そして余りの匂いのキツさにミズダ子の作り出した水の壁に向かって突っ込んでゆく。
「おっと、せっかく作った物を洗い流させたりしないわよ」
直後、水の壁が霧散して消える。
「ゴアアアアアアアアッ!!」
どうやら水の壁で洗い流す事を狙っていたらしい巨大な魔物は、唯一の希望が無くなって絶望の雄たけびを上げる。
そして体に付着した魔物除けを拭き取ろうと地面や周囲の木々や岩に体をこすりつけ、いや思いっきりぶつかってゆく。
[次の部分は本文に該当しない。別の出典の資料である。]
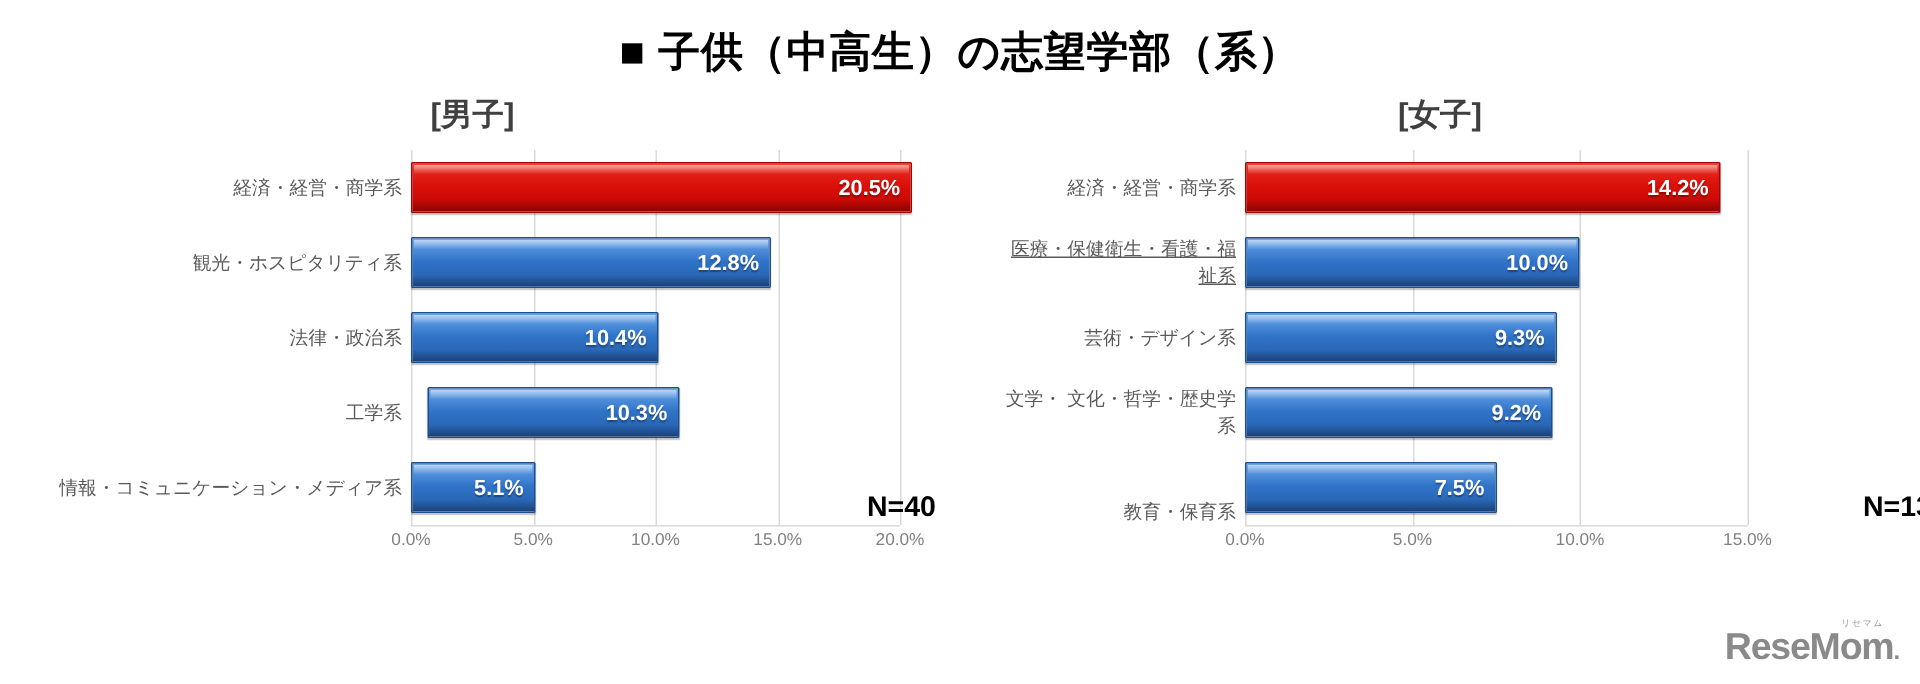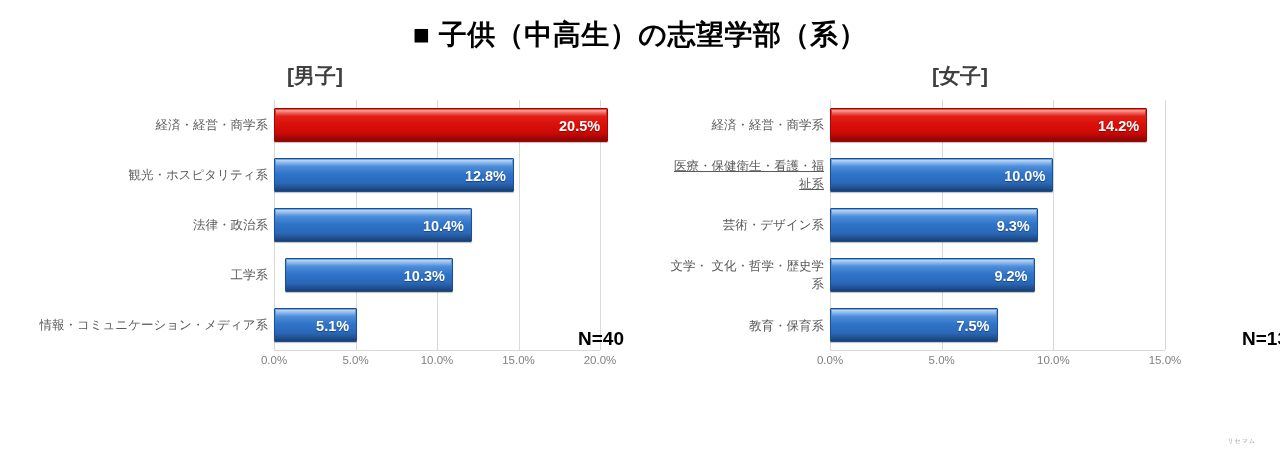"10.4%" div.bar { width: 198px -> 165px }
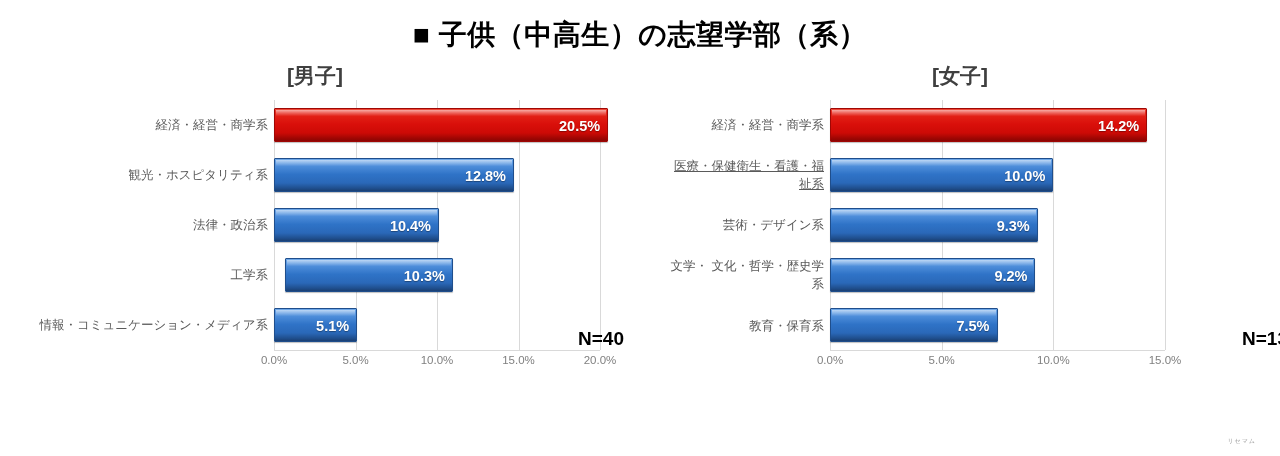"教育・保育系" div.cat-label { top: 201px -> 216px }
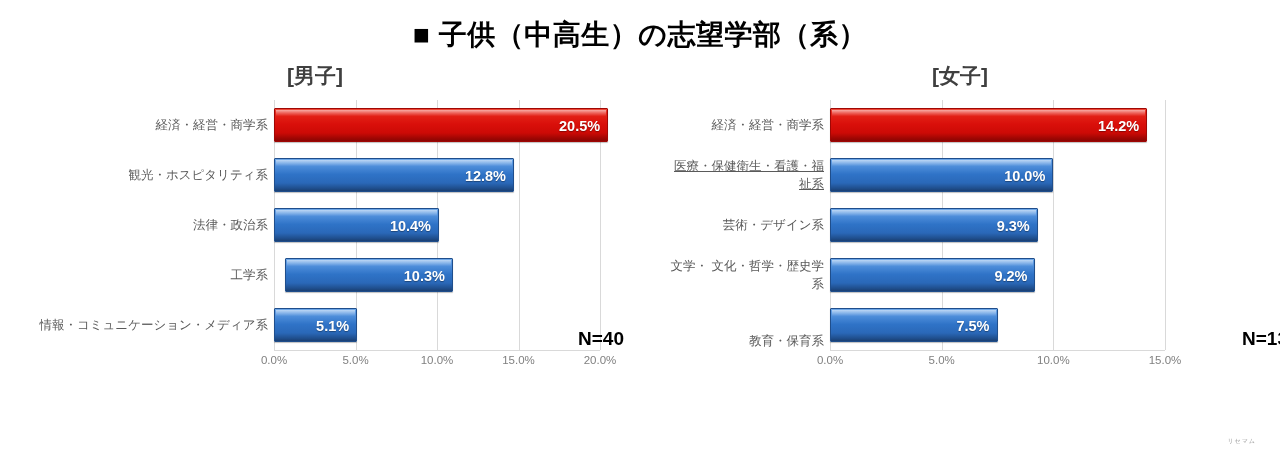"ReseMom." div.logo-text { html: none -> <div><span>ReseMom</span><span>.</span></div> }
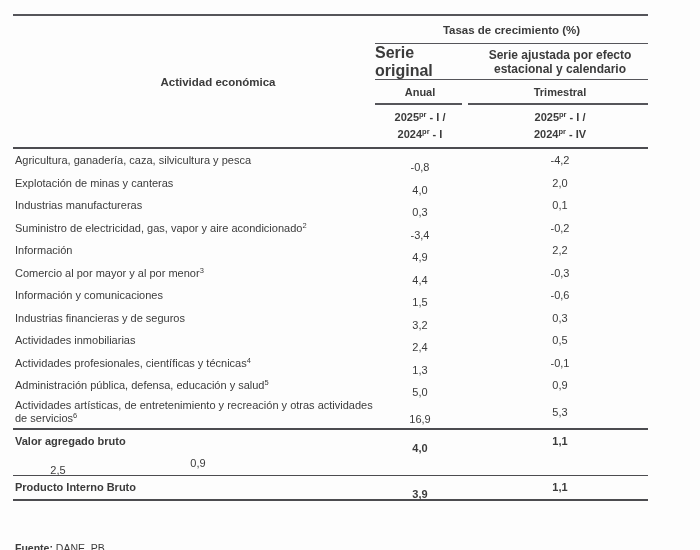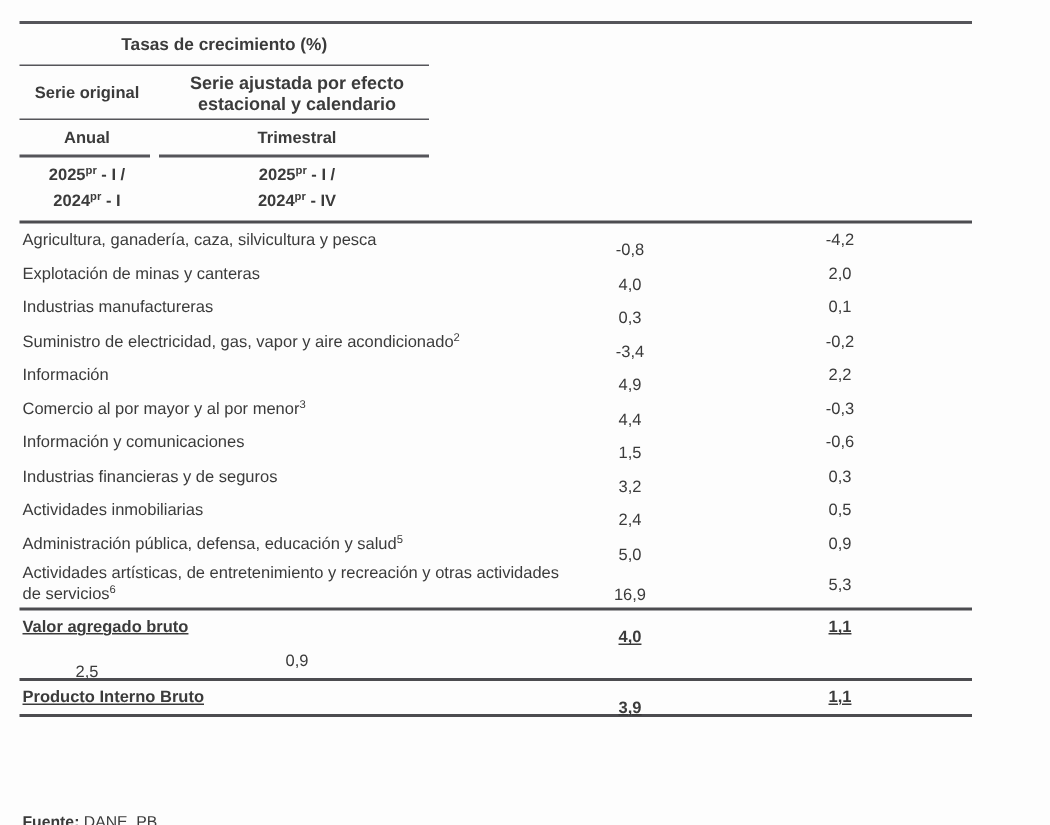"Serie original" .h-serie-a { font-size: 11px -> 16px }
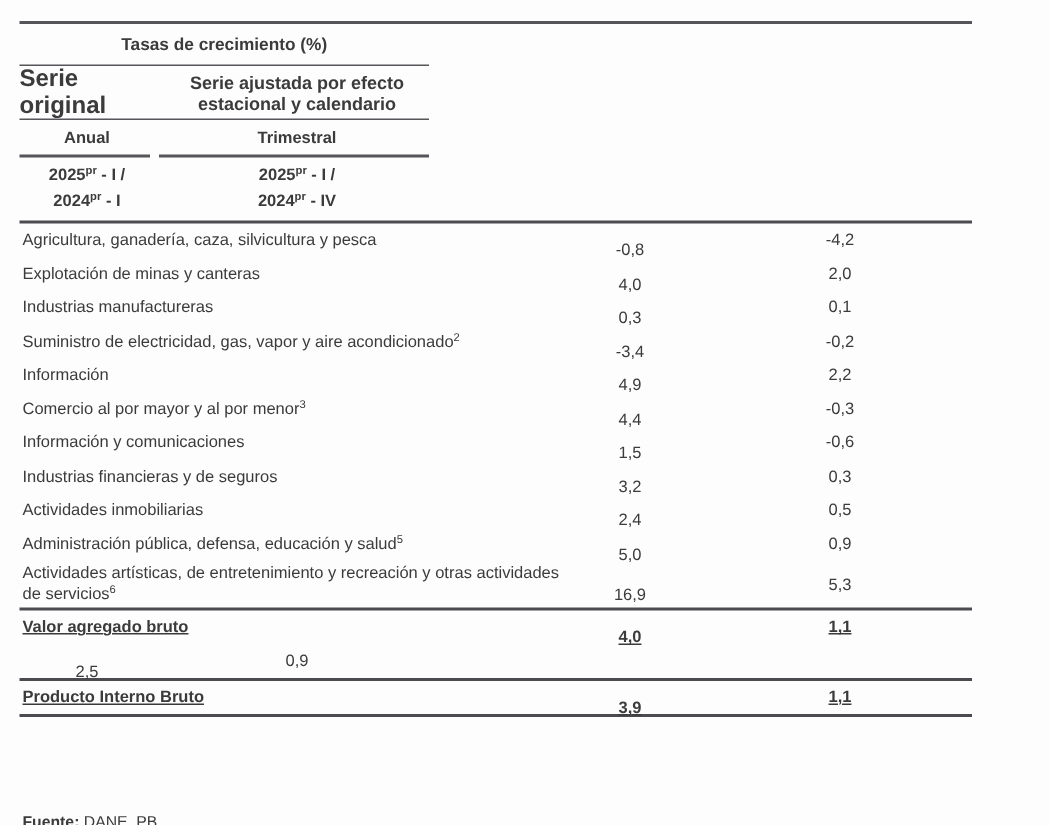"Actividad económica" div.h-col1 { html: none -> <div>Actividad económica</div> }
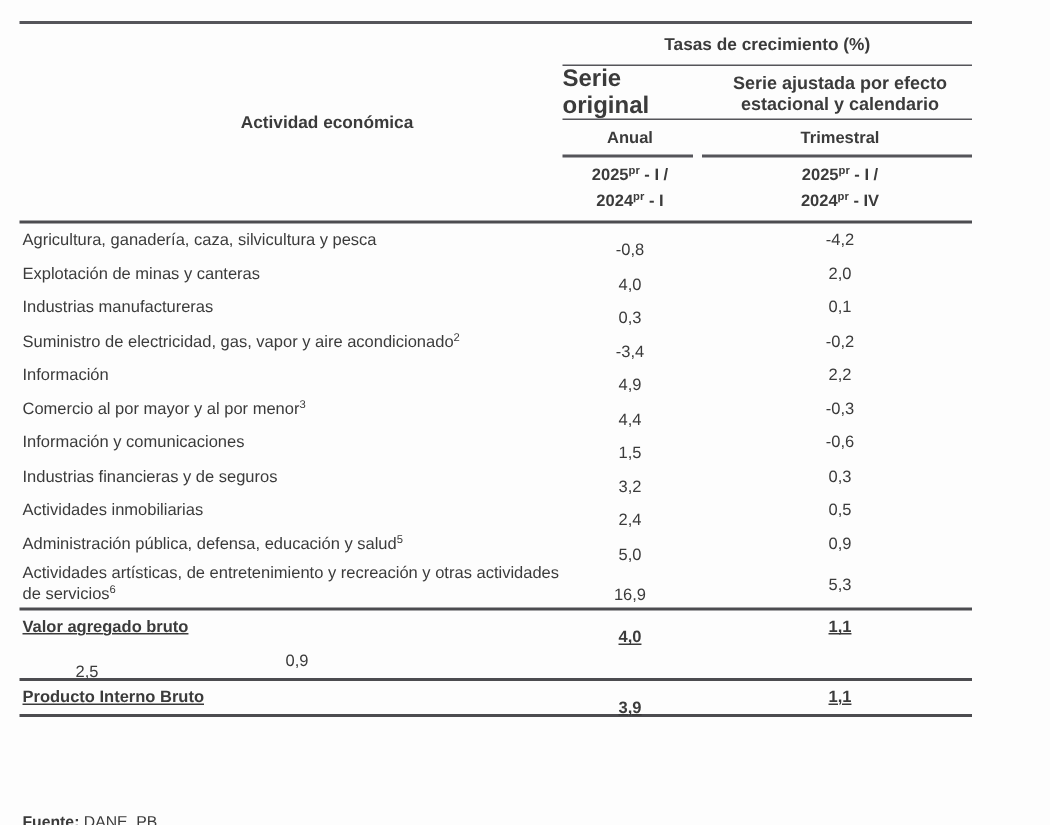"Actividades profesionales, científicas y" div.row { html: none -> <div> <div><span>Actividades profesionales, científicas y técnicas</span><sup>4</sup></div> <div>1,3</div> <div>-0,1</div> </div> }
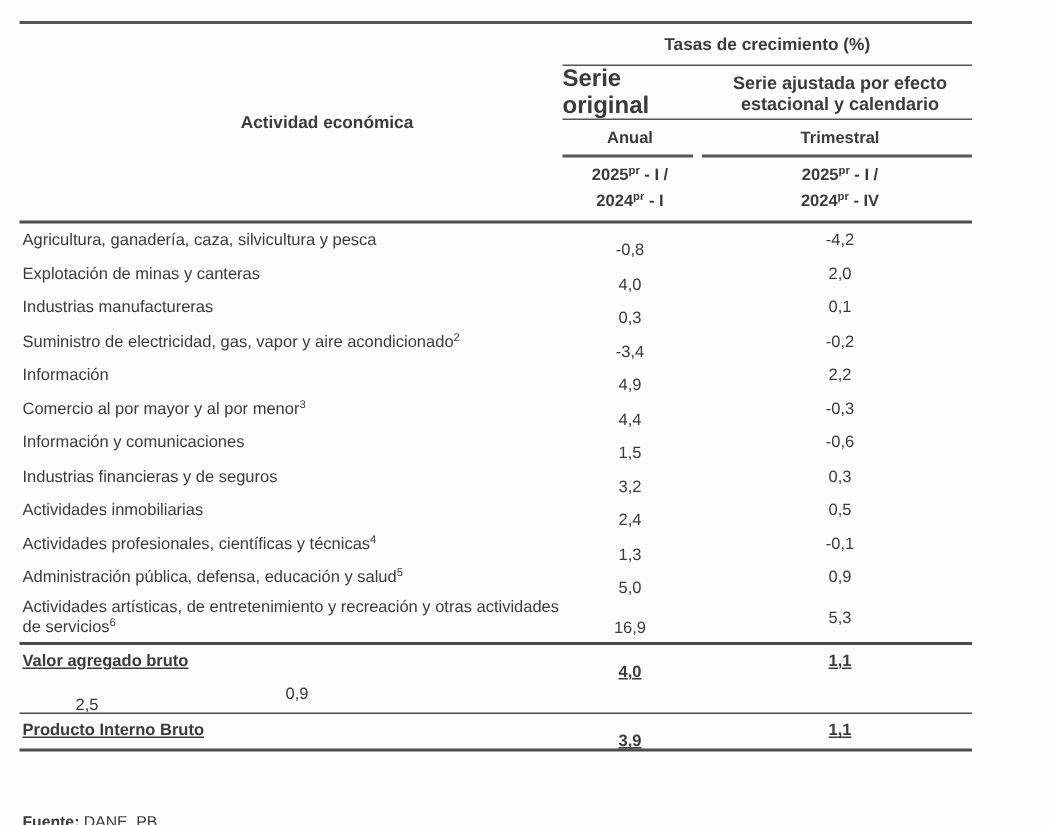"Valor agregado bruto" .row.bold { text-decoration: underline -> none }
けれどこびり付いた匂いはそんな事で取れはせず、魔物はのたうち回って雄たけびを上げる。
「ぐっごっがっ……」
そしてとうとう力尽きたのか、魔物は目から涙を、鼻から鼻水を、口から泡を吹いて気絶したのだった。
「……勝った?」
魔物が目を覚ます様子はない。
完全に気絶したみたいだ。
「や、やった! やったよ皆!」
遂に魔物を倒した事に興奮しながら皆の下へ向かう。するとそこには……
「「「「ピクピクッ……」」」」
何故か泡を吹いて倒れている皆の姿があったのだった。
「って、何でぇぇぇぇぇぇぇっ⁉」
何で皆まで気絶してるのおおおおお!?
「あー獣人系の種族って匂いに敏感だから、これはキツ過ぎたかー」
な、なんだってぇぇぇぇぇぇぇぇぇ!?
その後、私達は気絶した皆を起こそうとしたんだけど、その度に周囲にまき散らされた魔物避けの匂いに再び悶えて気絶するというループを繰り返し、私達は途方に暮れるのだった。